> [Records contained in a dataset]
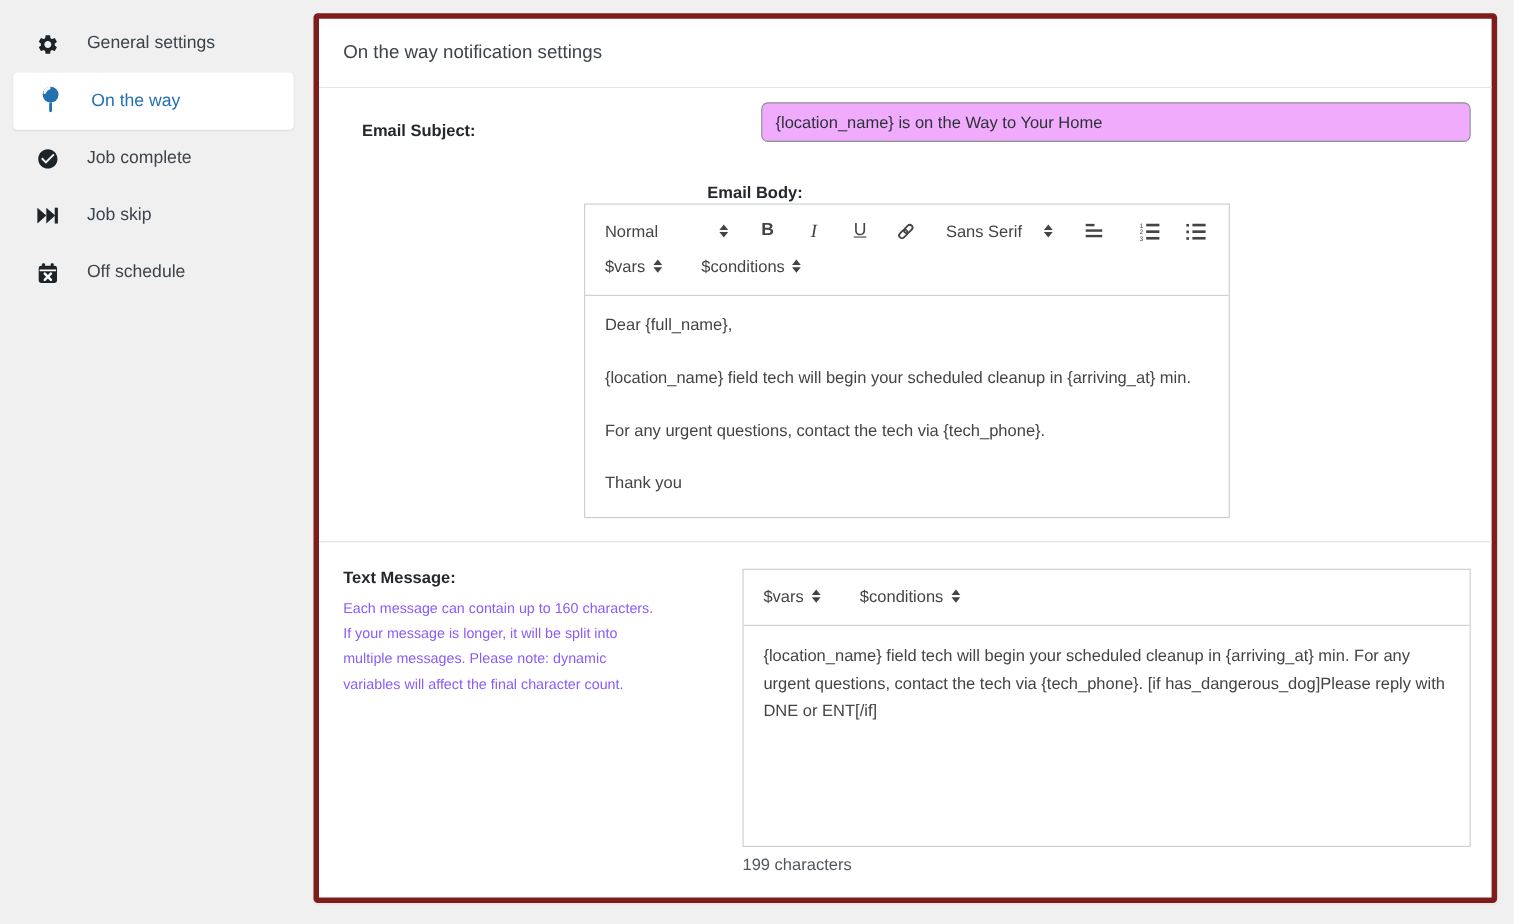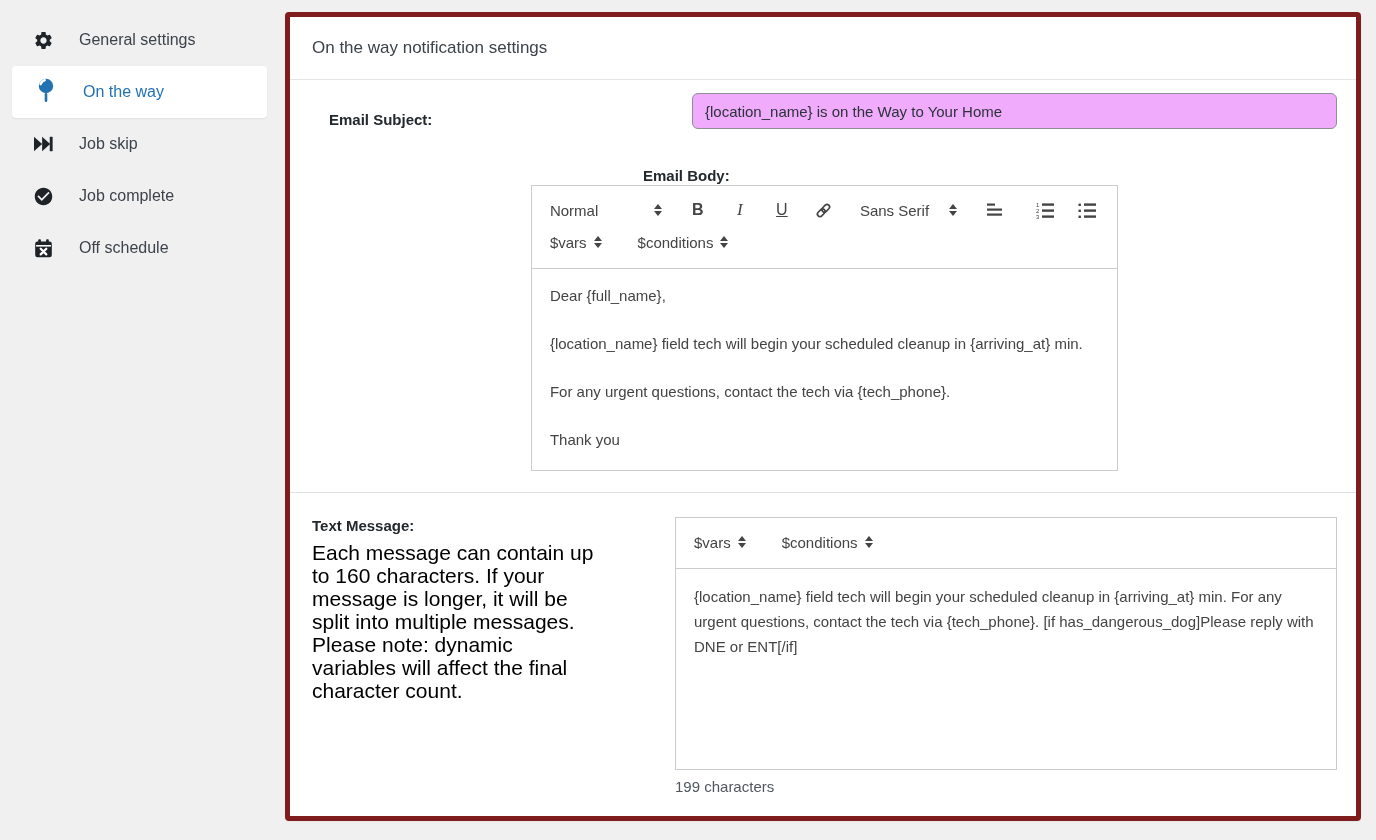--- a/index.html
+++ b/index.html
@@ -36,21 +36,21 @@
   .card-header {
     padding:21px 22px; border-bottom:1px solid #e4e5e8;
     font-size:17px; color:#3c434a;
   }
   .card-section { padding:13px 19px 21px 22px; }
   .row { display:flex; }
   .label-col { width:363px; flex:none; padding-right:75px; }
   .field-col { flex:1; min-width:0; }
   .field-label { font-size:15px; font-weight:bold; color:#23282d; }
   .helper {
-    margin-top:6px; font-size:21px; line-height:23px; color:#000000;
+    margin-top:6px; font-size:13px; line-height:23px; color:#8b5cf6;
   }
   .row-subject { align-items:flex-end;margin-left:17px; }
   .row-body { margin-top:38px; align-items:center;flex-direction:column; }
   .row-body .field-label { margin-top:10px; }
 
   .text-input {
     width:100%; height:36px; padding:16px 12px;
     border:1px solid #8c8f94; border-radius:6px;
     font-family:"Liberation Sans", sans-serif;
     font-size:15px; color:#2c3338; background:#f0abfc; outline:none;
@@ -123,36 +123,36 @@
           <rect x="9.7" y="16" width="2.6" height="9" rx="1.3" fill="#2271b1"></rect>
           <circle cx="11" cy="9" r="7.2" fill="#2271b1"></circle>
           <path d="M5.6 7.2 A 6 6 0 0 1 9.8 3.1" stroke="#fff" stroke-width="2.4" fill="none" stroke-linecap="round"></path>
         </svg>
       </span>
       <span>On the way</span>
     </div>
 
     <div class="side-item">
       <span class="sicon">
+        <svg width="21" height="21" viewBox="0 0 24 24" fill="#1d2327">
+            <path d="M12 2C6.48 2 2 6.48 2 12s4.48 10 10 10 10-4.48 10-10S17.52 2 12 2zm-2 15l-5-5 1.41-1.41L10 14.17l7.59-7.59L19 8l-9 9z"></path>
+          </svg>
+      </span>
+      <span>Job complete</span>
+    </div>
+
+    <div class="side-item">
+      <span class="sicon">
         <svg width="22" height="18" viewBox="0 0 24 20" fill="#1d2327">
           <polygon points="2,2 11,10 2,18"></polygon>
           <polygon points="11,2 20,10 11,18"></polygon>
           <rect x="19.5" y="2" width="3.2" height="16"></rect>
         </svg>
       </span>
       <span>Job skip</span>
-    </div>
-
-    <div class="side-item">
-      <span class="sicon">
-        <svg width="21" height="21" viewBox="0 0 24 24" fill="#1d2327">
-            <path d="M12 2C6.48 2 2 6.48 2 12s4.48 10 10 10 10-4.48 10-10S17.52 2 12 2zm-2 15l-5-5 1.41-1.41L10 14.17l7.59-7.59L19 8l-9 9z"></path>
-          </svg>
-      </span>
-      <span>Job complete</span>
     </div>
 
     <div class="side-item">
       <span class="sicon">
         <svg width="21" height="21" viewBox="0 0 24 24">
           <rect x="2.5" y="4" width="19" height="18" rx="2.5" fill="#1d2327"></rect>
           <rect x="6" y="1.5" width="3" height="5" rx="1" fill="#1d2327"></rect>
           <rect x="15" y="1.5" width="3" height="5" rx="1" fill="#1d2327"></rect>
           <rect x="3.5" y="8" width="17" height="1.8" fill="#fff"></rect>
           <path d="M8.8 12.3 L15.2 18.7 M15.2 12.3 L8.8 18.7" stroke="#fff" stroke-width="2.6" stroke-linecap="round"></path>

> [Prompt]
Pick out every line above that contains the word "card" and copy it.

> [Result of the task]
   .card-header {
   .card-section { padding:13px 19px 21px 22px; }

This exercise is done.